Вождь «Земли и воли» Александр Дмитриевич Михайлов впился своими серыми влажными глазами в лицо Тихомирова.
– Да! Безоговорочно! – ответил тот.
– Принимаете ли вы террор как средство, дезорганизующее правительство?
– Принимаю, но только как путь к государственному перевороту…
В небольшой трехкомнатной квартирке, принадлежащей Екатерине Сергеевой, курсистке, которая готовилась стать фельдшерицей, происходил прием нового члена в организацию «Земля и воля». Александр Михайлов совершал церемонию с серьезностью
– Вы будете приняты в нашу организацию, если теперь признаете ее устав…
И Михайлов принялся параграф за параграфом зачитывать евангелие землевольцев.
Он говорил взволнованно и страстно. Русые волосы немного волнились над его высоким лбом, а рыжеватые усы и борода прыгали в такт словам. Михельсон согласно кивал головой, следя, как отвечает Тихомиров.
Собственно говоря, это было чистой формальностью. Всех бывших «чайковцев» встречали с радостью. Программа организации сводилась к созданию строя, который якобы осуществлял идеалы народа – общность земель, федеративное устройство. «Обыкновенная народническая чепуха, – сказал себе Тихомиров. – Повторение прежних ошибок…»
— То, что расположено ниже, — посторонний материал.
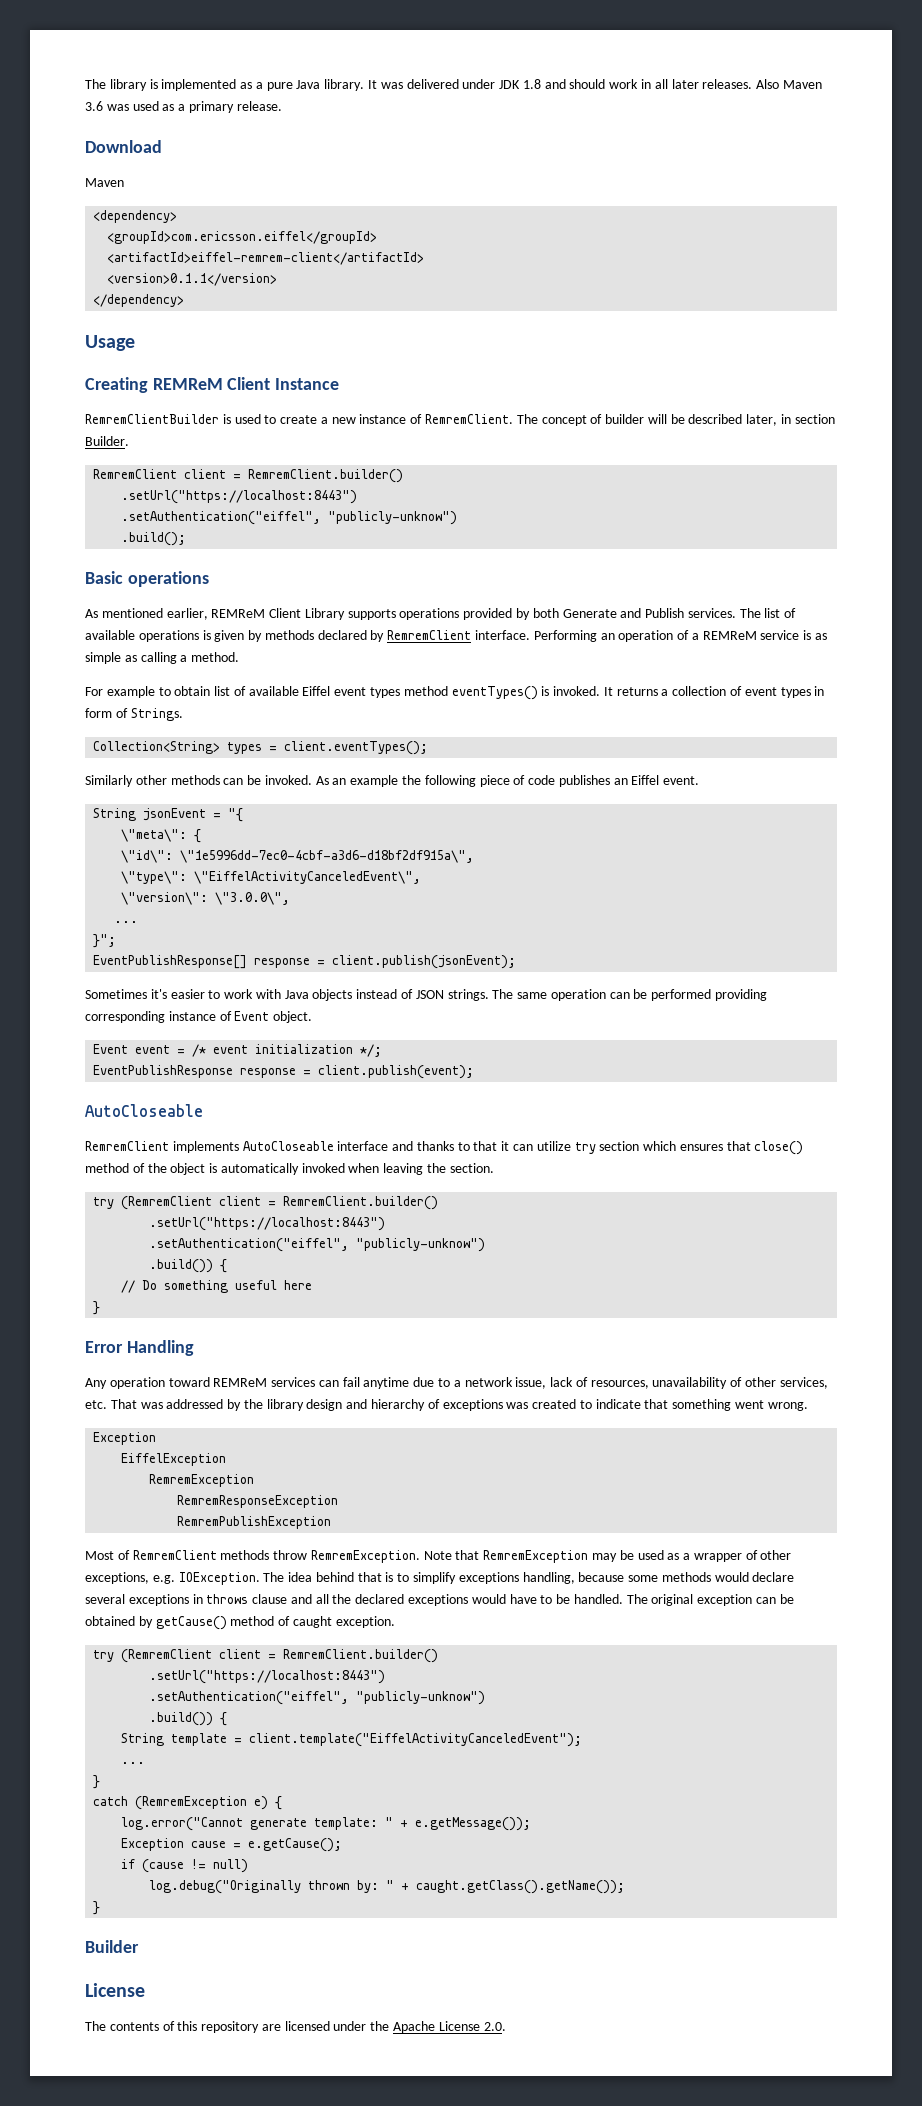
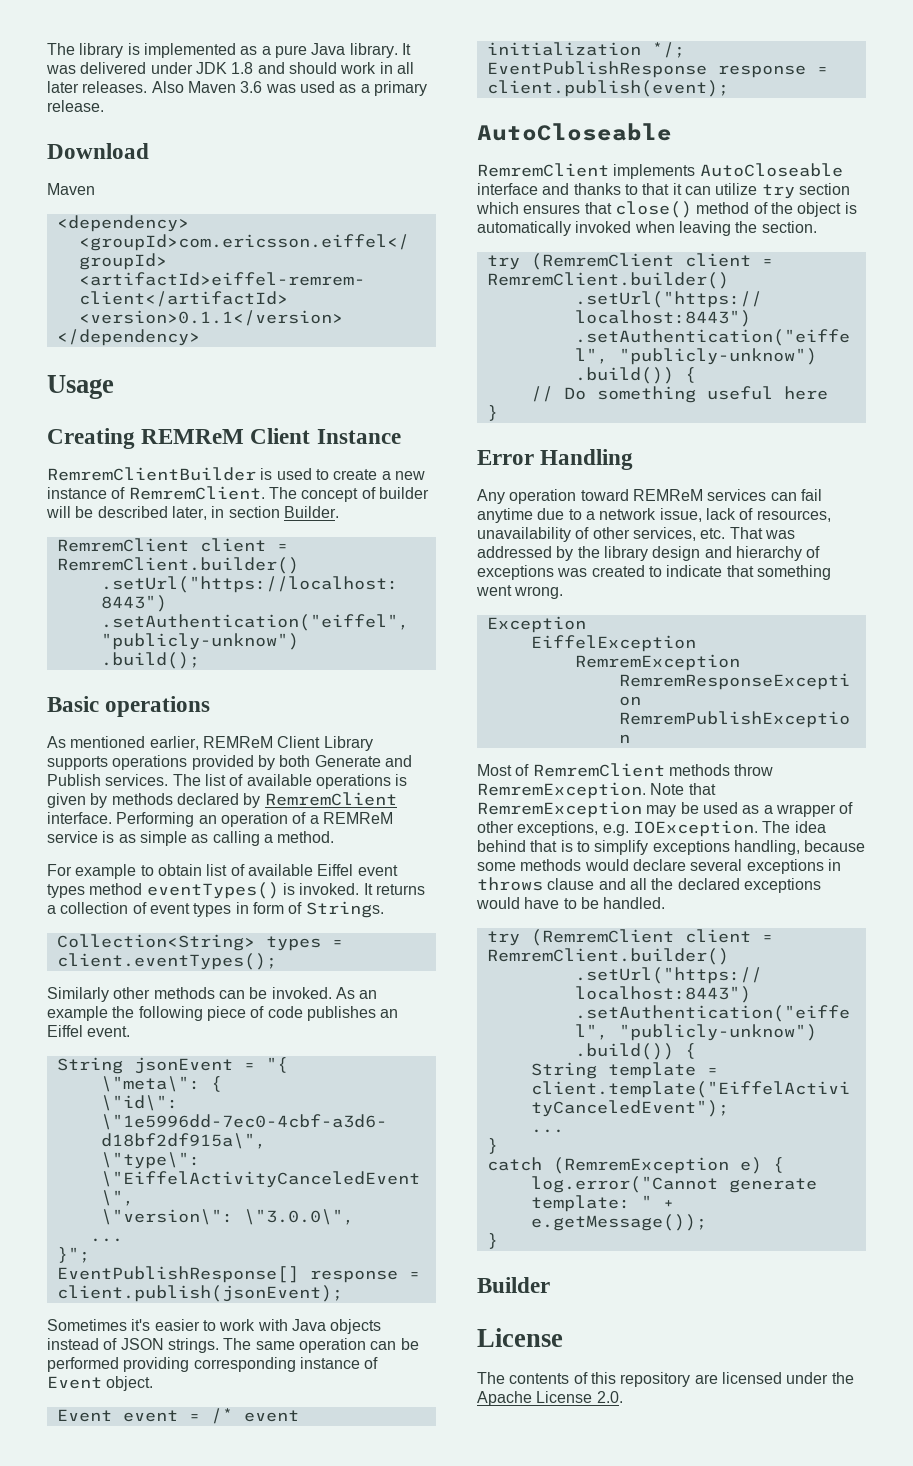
- The original exception can be obtained by getCause() method of caught exception.
- Exception cause = e.getCause();
- if (cause != null)
- log.debug("Originally thrown by: " + caught.getClass().getName());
Он прекрасно отдавал себе отчет в том, что хождение в народ провалилось именно из-за незнания народа и его нужд. Выйдя на волю, Тихомиров жадно расспрашивал народовольцев, всякий раз поражаясь тому, как превратны их представления о крестьянстве, которое сам он довольно хорошо понимал.
– Зачем ты ходил в деревню? – спрашивал Тихомиров бывшего студента-медика, тоже жившего с фальшивым паспортом.
– Мы только говорим о народе, но не знаем его. И я мечтал пожить жизнью народа и страдать вместе с ним…
Таков был ответ энтузиаста, который, впрочем, пережил горькое разочарование. Он считал грехом пользоваться благами жизни, когда народ живет в нищете, отрастил бороду, опростился, пахал землю и не выдержал испытания. Другие же шли в деревню, желая просто посмотреть на народ, о котором так много толковали в Петербурге. Встречались и довольно примитивные фанатики, которые верили, что стоит им забраться в деревню, как она сразу пойдет за пропагандистом. Таких чаще всего крестьяне сдавали уряднику. Все это было, конечно, наивно, мало продумано, и лишь немногие шли в деревню, желая по личным наблюдениям познакомиться с тем, как живет народ и о чем он думает. Однако и тут на каждом шагу попадались казусы. Вот милейший человек – инженер путей сообщения, у которого Тихомиров иногда ночевал в Петербурге. Теперь он позабыл о своей страсти, которая, словно эпидемия, охватила интеллигенцию, а еще недавно…
– Вижу, – рассказывал он, посмеиваясь, Тихомирову, – что почти все мои знакомые «пошли в народ». Пью утром чай и думаю об этом. Почему же я-то не иду туда же? Взял саквояж, побежал на вокзал, купил билет до Новгорода и сел на поезд. Проехал несколько станций и все жду, где же мне слезть с поезда? С какого места начинается настоящий народ? И решил сойти на следующей станции. Взял свою поклажу и пошел по деревне. Зашел в трактир и сел пить чай. Было воскресенье, народу в трактире набралось много, и я завел разговор.